Waste glass fiber recovery device

Technical Field

The invention relates to the field of glass fiber manufacturing, in particular to a waste glass fiber recovery device.

Background

The glass fiber waste silk is an unavoidable industrial tailing generated in the production of glass fibers, and the normal production amount of the solid waste accounts for 10% -15% of the total yield. The glass fiber waste silk adopts a treatment mode of deep burying in the land in the past, but the treatment mode can cause serious pollution to the land, and a great deal of waste of land resources is caused. Today, where environmental protection is increasingly important, deep burial of this type is clearly no longer feasible.

Therefore, it is necessary to design a waste glass fiber recovery device which can be used for re-producing waste silk, has longer service life, high temperature resistance and can be used for feeding at regular intervals.

Disclosure of Invention

The invention aims to provide a waste glass fiber recovery device which realizes intermittent feeding through intermittent rotating rakes, a feeding pipe is resistant to high temperature and is not easy to dissolve, and the practical service life of equipment is prolonged.
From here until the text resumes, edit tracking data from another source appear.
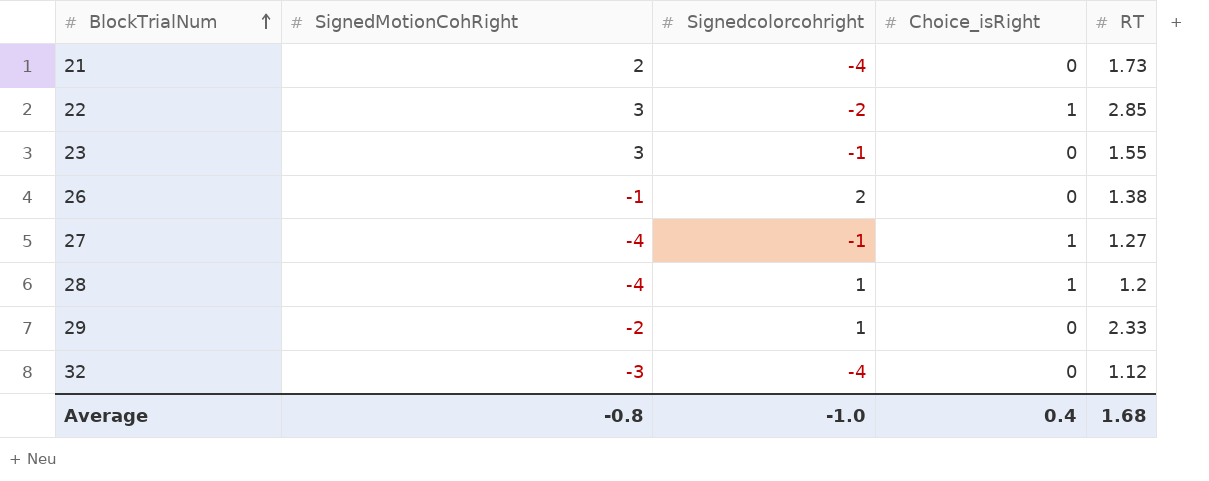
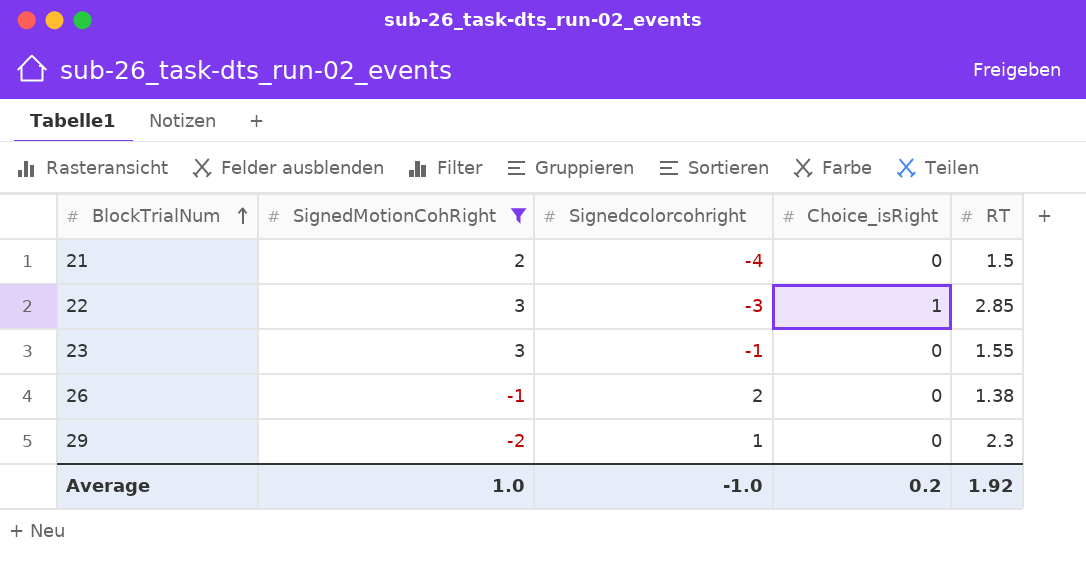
filter: none -> SignedMotionCohRight >= -2
21 | RT: 1.73 -> 1.5
22 | Signedcolorcohright: -2 -> -3
29 | RT: 2.33 -> 2.3
Average | SignedMotionCohRight: -0.8 -> 1.0
Average | Choice_isRight: 0.4 -> 0.2
Average | RT: 1.68 -> 1.92

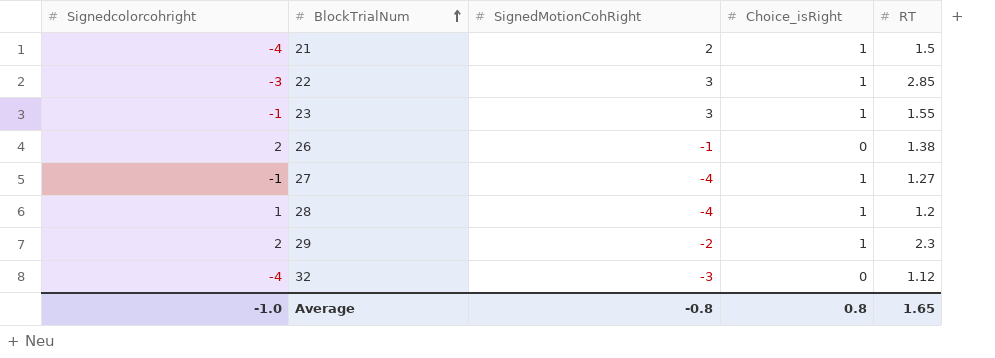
filter: SignedMotionCohRight >= -2 -> none
column Signedcolorcohright | position: 3 -> 1
21 | Choice_isRight: 0 -> 1
23 | Choice_isRight: 0 -> 1
29 | Signedcolorcohright: 1 -> 2
29 | Choice_isRight: 0 -> 1
Average | SignedMotionCohRight: 1.0 -> -0.8
Average | Choice_isRight: 0.2 -> 0.8
Average | RT: 1.92 -> 1.65

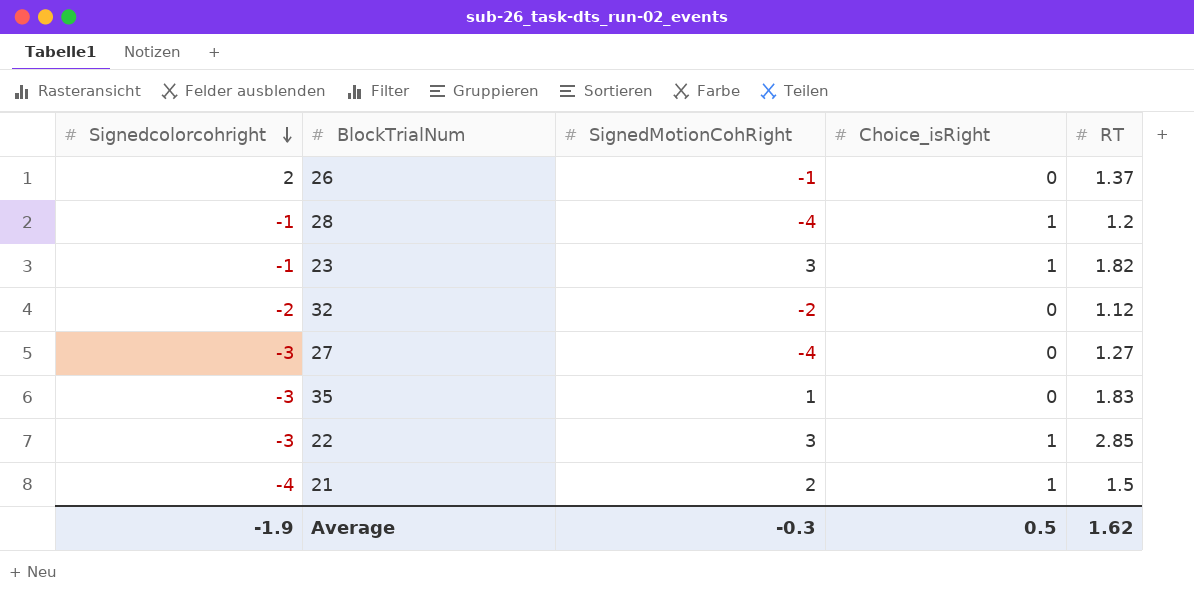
row order: BlockTrialNum ascending -> Signedcolorcohright descending
row 29: 2 | -2 | 1 | 2.3 -> none
26 | RT: 1.38 -> 1.37
28 | Signedcolorcohright: 1 -> -1
23 | RT: 1.55 -> 1.82
32 | Signedcolorcohright: -4 -> -2
32 | SignedMotionCohRight: -3 -> -2
27 | Signedcolorcohright: -1 -> -3
27 | Choice_isRight: 1 -> 0
row 35: none -> -3 | 1 | 0 | 1.83
Average | Signedcolorcohright: -1.0 -> -1.9
Average | SignedMotionCohRight: -0.8 -> -0.3
Average | Choice_isRight: 0.8 -> 0.5
Average | RT: 1.65 -> 1.62

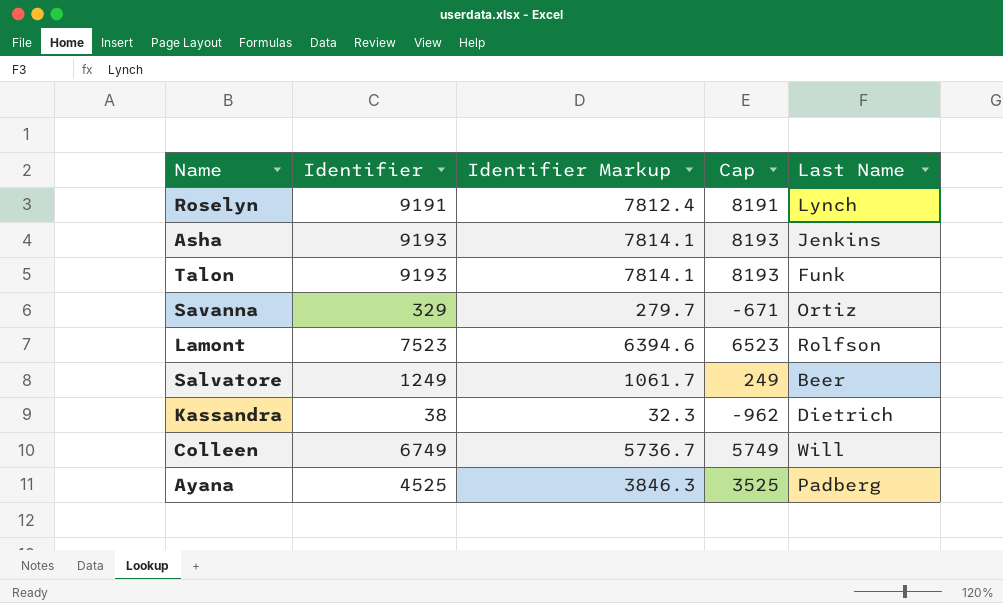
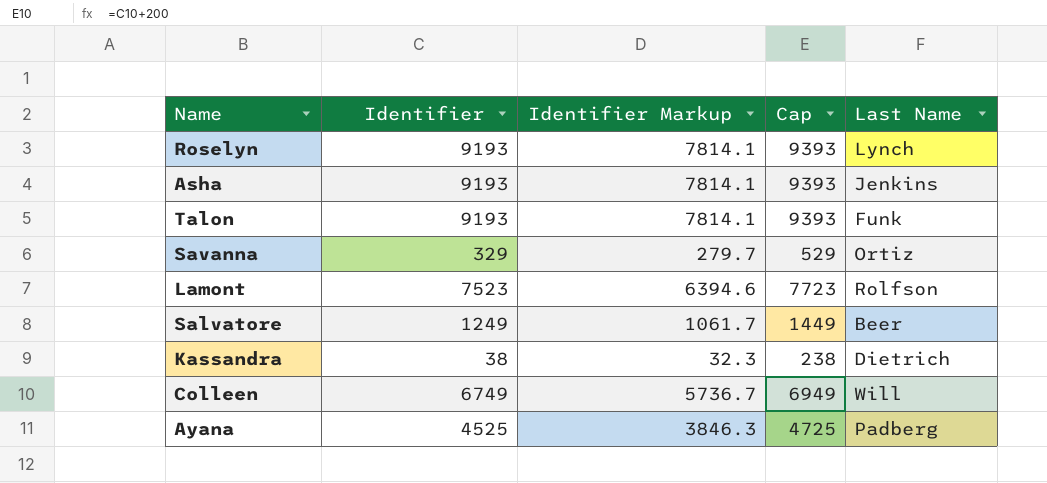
column Cap | formula: [Identifier] - 1000 -> [Identifier] + 200
Roselyn | Identifier: 9191 -> 9193
Roselyn | Identifier Markup: 7812.4 -> 7814.1

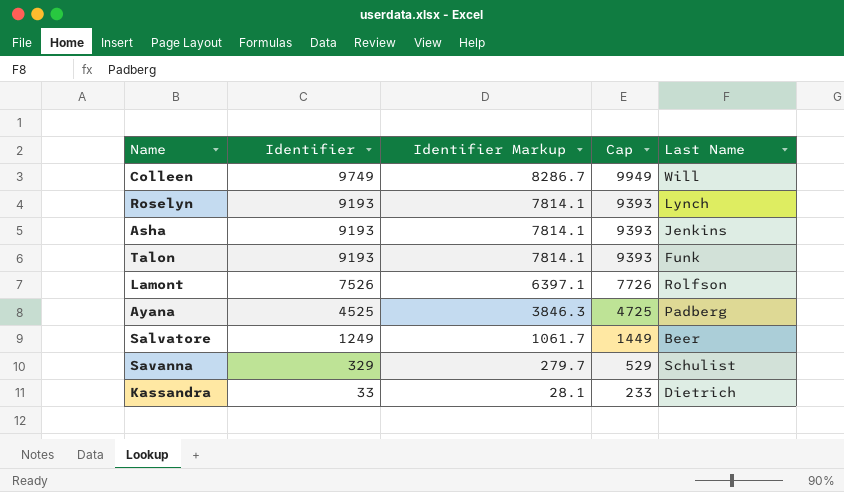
row order: none -> Identifier descending
Colleen | Identifier: 6749 -> 9749
Colleen | Identifier Markup: 5736.7 -> 8286.7
Colleen | Cap: 6949 -> 9949
Lamont | Identifier: 7523 -> 7526
Lamont | Identifier Markup: 6394.6 -> 6397.1
Lamont | Cap: 7723 -> 7726
Savanna | Last Name: Ortiz -> Schulist
Kassandra | Identifier: 38 -> 33
Kassandra | Identifier Markup: 32.3 -> 28.1
Kassandra | Cap: 238 -> 233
To achieve the purpose, the invention adopts the following technical scheme:

the utility model provides a waste glass fiber recovery device, which comprises a frame, the high temperature reaction furnace, the feeder hopper, the feeding channel, the harrow, drive assembly and inlet pipe, the high temperature reaction furnace level sets up, the frame level sets up the one end at high temperature reaction furnace top, the vertical fixed top that sets up at the frame of feeder hopper, the rotatable setting of harrow level is under the feeder hopper, the middle part that the harrow is located the frame, the feeding channel sets up between harrow and high temperature reaction furnace, the feeding pipe vertically runs through the setting on the feeding channel, the bottom of feeding pipe extends to in the high temperature reaction furnace, drive assembly fixed mounting is at the top of frame, drive assembly is located one side of feeder hopper, drive assembly's output and harrow transmission are connected;

the feeding channel comprises a first slide way and a second slide way, the initial end of the first slide way is arranged right below the rake and is positioned in the middle of the frame, the first slide way extends to the middle part above the high-level reaction furnace from top to bottom along the length direction of the high-temperature reaction furnace, the second slide way is horizontally arranged, the initial end of the second slide way is fixedly connected with the tail end of the first slide way, and the length direction of the second slide way is consistent with the length direction of the high-temperature reaction furnace;

the second slideway is provided with a first mounting hole, the top of the high-temperature reaction furnace is provided with a second mounting hole corresponding to the first mounting hole, the second slideway is fixedly connected with the top of the feeding pipe through the first mounting hole, and the top of the high-temperature reaction furnace is fixedly connected with the feeding pipe through the second mounting hole.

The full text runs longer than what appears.